CL/GL interop demo on MacBook Pro

Started by hexatronic, May 21, 2017, 18:32:57

Previous topic - Next topic

hexatronic

Hi,

I'm trying to run the CL/GL interop demo on a MacBook Pro, based on LWJGL 3.1.1

As far as I can tell this tries to run the Mandelbrot computation / display on both the GPU and CPU if available.

The CPU side works, for the GPU I'm getting this:

[Apple - GPU] cl_context_callback
   Info: [CL_INVALID_DEVICE] : OpenCL Error : clCreateCommandQueue failed: Unable to locate device 0x1024500 in context 0x7fcb78e658a0.


My system details:
MacBook Pro (Retina, 15-inch, Mid 2014)
OSX Yosemite 10.10.1

The discrete GPU on my system is NVIDIA GeForce GT 750M 2048 MB.
But, I think it also has an integrated GPU which is the Intel Iris Pro.
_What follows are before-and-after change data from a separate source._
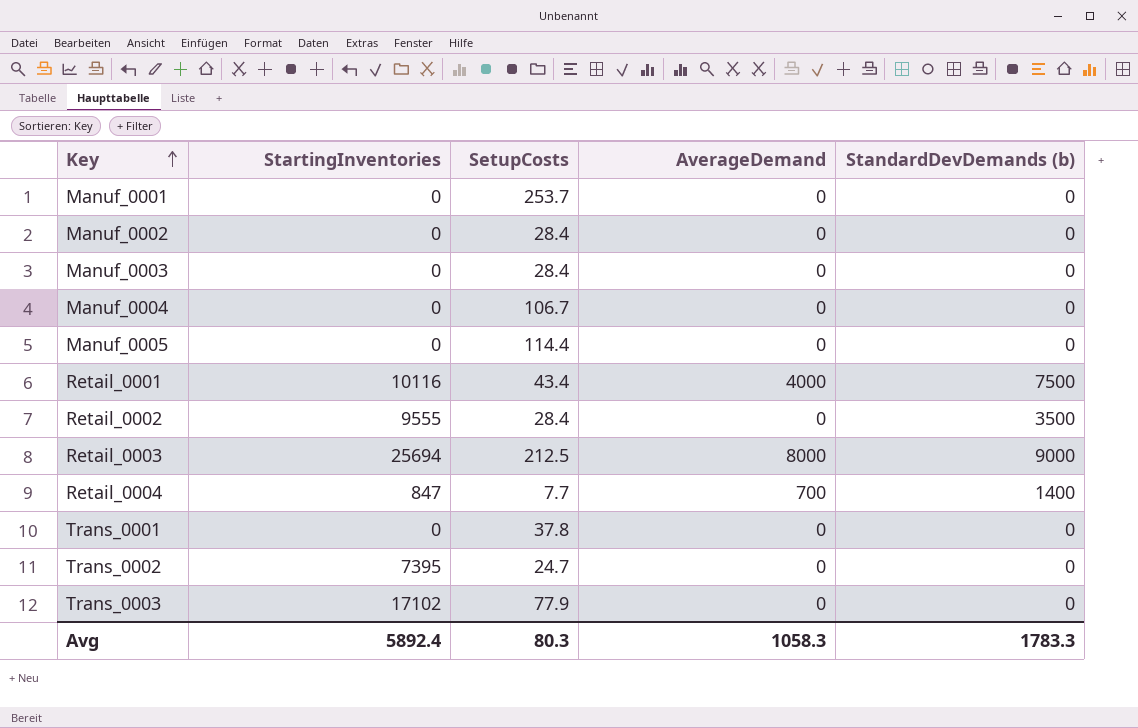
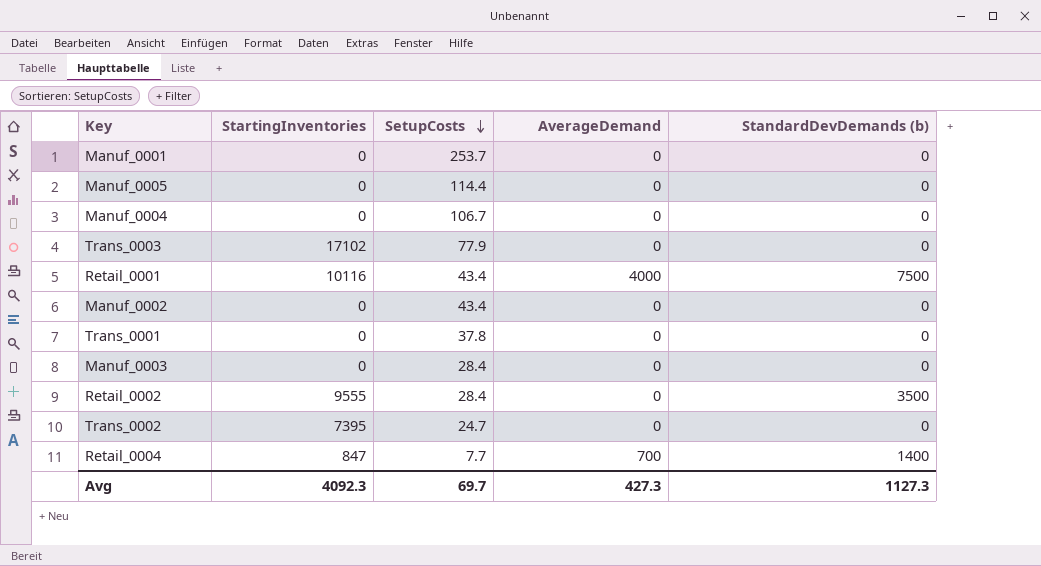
row order: Key ascending -> SetupCosts descending
row Retail_0003: 25694 | 212.5 | 8000 | 9000 -> none
Manuf_0002 | SetupCosts: 28.4 -> 43.4
Avg | StartingInventories: 5892.4 -> 4092.3
Avg | SetupCosts: 80.3 -> 69.7
Avg | AverageDemand: 1058.3 -> 427.3
Avg | StandardDevDemands (b): 1783.3 -> 1127.3

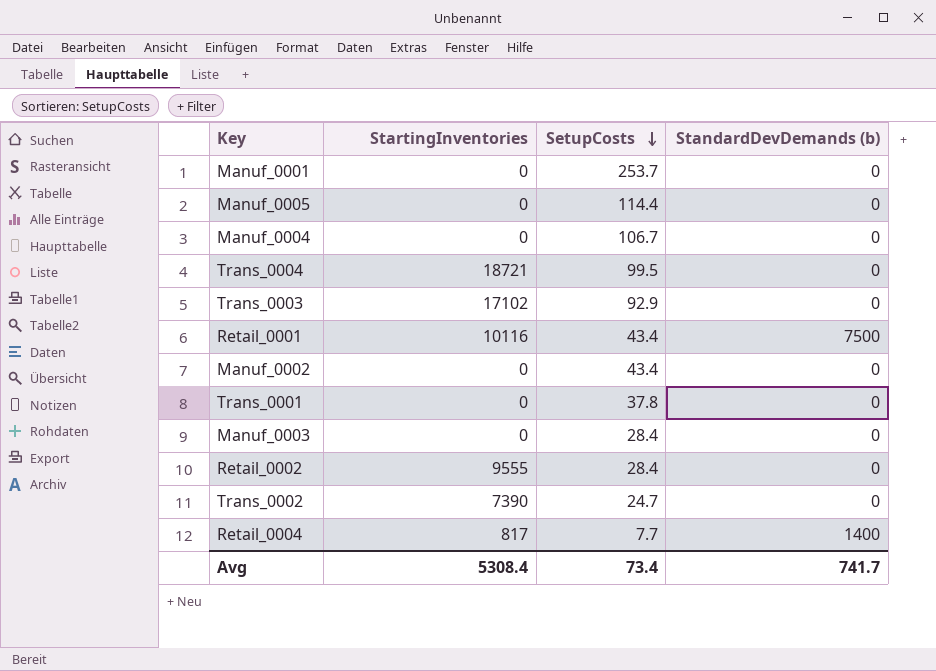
column AverageDemand | position: 4 -> none
row Trans_0004: none -> 18721 | 99.5 | 0
Trans_0003 | SetupCosts: 77.9 -> 92.9
Retail_0002 | StandardDevDemands (b): 3500 -> 0
Trans_0002 | StartingInventories: 7395 -> 7390
Retail_0004 | StartingInventories: 847 -> 817
Avg | StartingInventories: 4092.3 -> 5308.4
Avg | SetupCosts: 69.7 -> 73.4
Avg | StandardDevDemands (b): 1127.3 -> 741.7

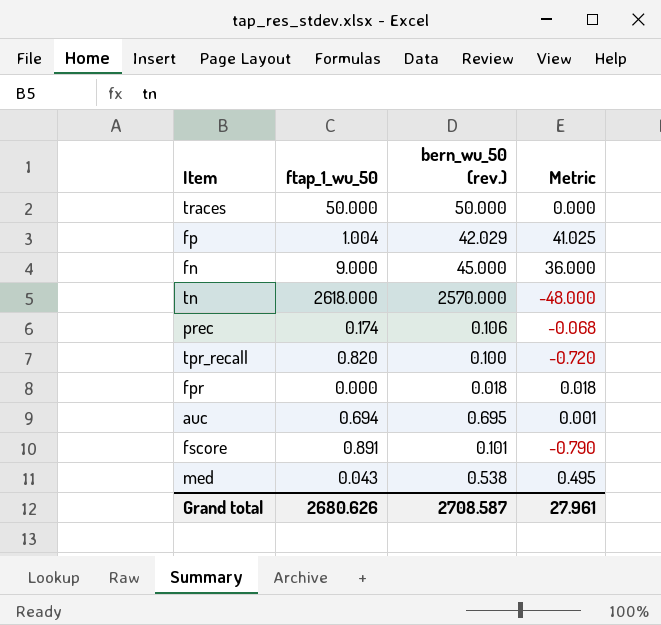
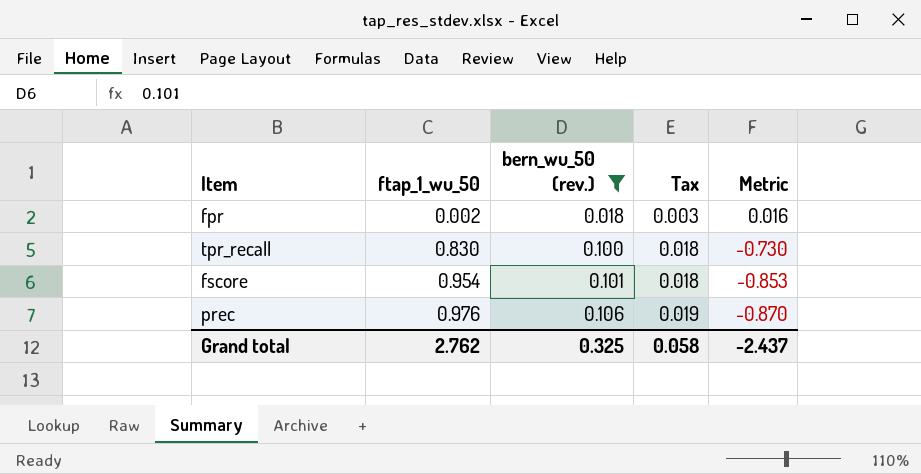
filter: none -> bern_wu_50 (rev.) <= 0.106
row order: none -> ftap_1_wu_50 ascending
column Tax | formula: none -> [bern_wu_50 (rev.)] * 0.18
fpr | ftap_1_wu_50: 0.000 -> 0.002
fpr | Metric: 0.018 -> 0.016
tpr_recall | ftap_1_wu_50: 0.820 -> 0.830
tpr_recall | Metric: -0.720 -> -0.730
fscore | ftap_1_wu_50: 0.891 -> 0.954
fscore | Metric: -0.790 -> -0.853
prec | ftap_1_wu_50: 0.174 -> 0.976
prec | Metric: -0.068 -> -0.870
Grand total | ftap_1_wu_50: 2680.626 -> 2.762
Grand total | bern_wu_50 (rev.): 2708.587 -> 0.325
Grand total | Metric: 27.961 -> -2.437

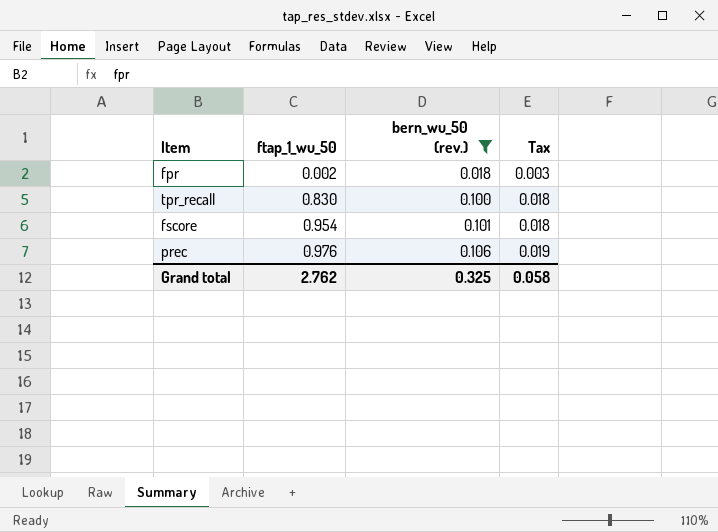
column Metric | formula: [bern_wu_50 (rev.)] - [ftap_1_wu_50] -> none

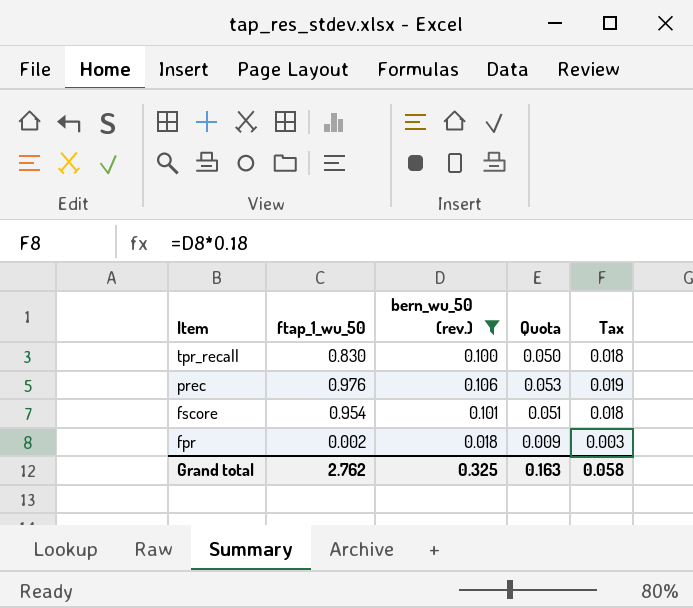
row order: ftap_1_wu_50 ascending -> Item descending
column Quota | formula: none -> [bern_wu_50 (rev.)] * 0.5

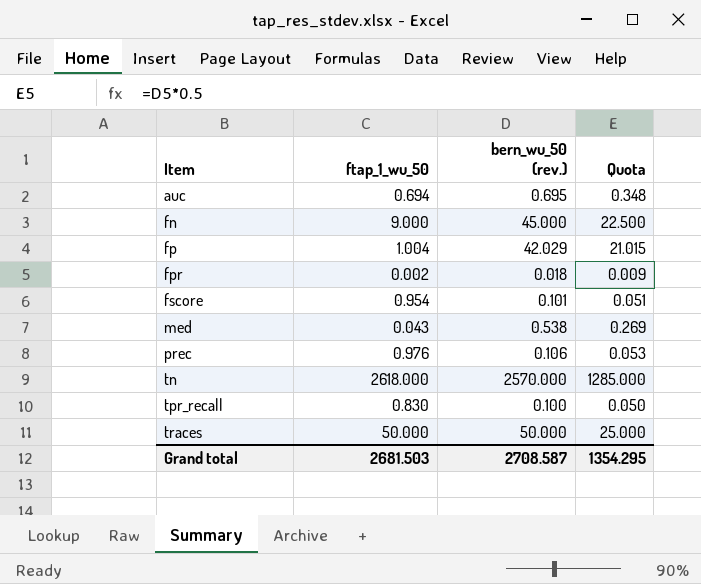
filter: bern_wu_50 (rev.) <= 0.106 -> none
row order: Item descending -> Item ascending
column Tax | formula: [bern_wu_50 (rev.)] * 0.18 -> none
Grand total | ftap_1_wu_50: 2.762 -> 2681.503
Grand total | bern_wu_50 (rev.): 0.325 -> 2708.587
Grand total | Quota: 0.163 -> 1354.295

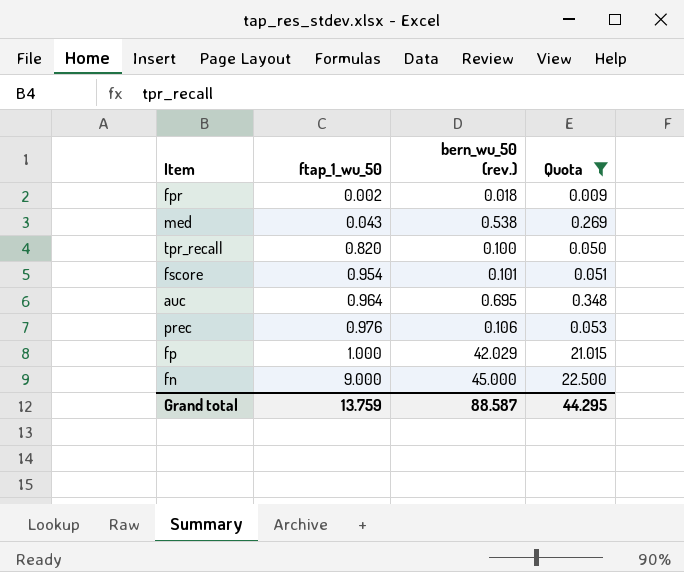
filter: none -> Quota <= 22.500
row order: Item ascending -> ftap_1_wu_50 ascending
tpr_recall | ftap_1_wu_50: 0.830 -> 0.820
auc | ftap_1_wu_50: 0.694 -> 0.964
fp | ftap_1_wu_50: 1.004 -> 1.000
Grand total | ftap_1_wu_50: 2681.503 -> 13.759
Grand total | bern_wu_50 (rev.): 2708.587 -> 88.587
Grand total | Quota: 1354.295 -> 44.295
The demo seems to be trying to set up on the Iris, based on the ID mentioned in the error.

Just a hunch but I am wondering if confusion between which GPU is active might be the source of the problem.

The output of CLDemo, with all the info, is below.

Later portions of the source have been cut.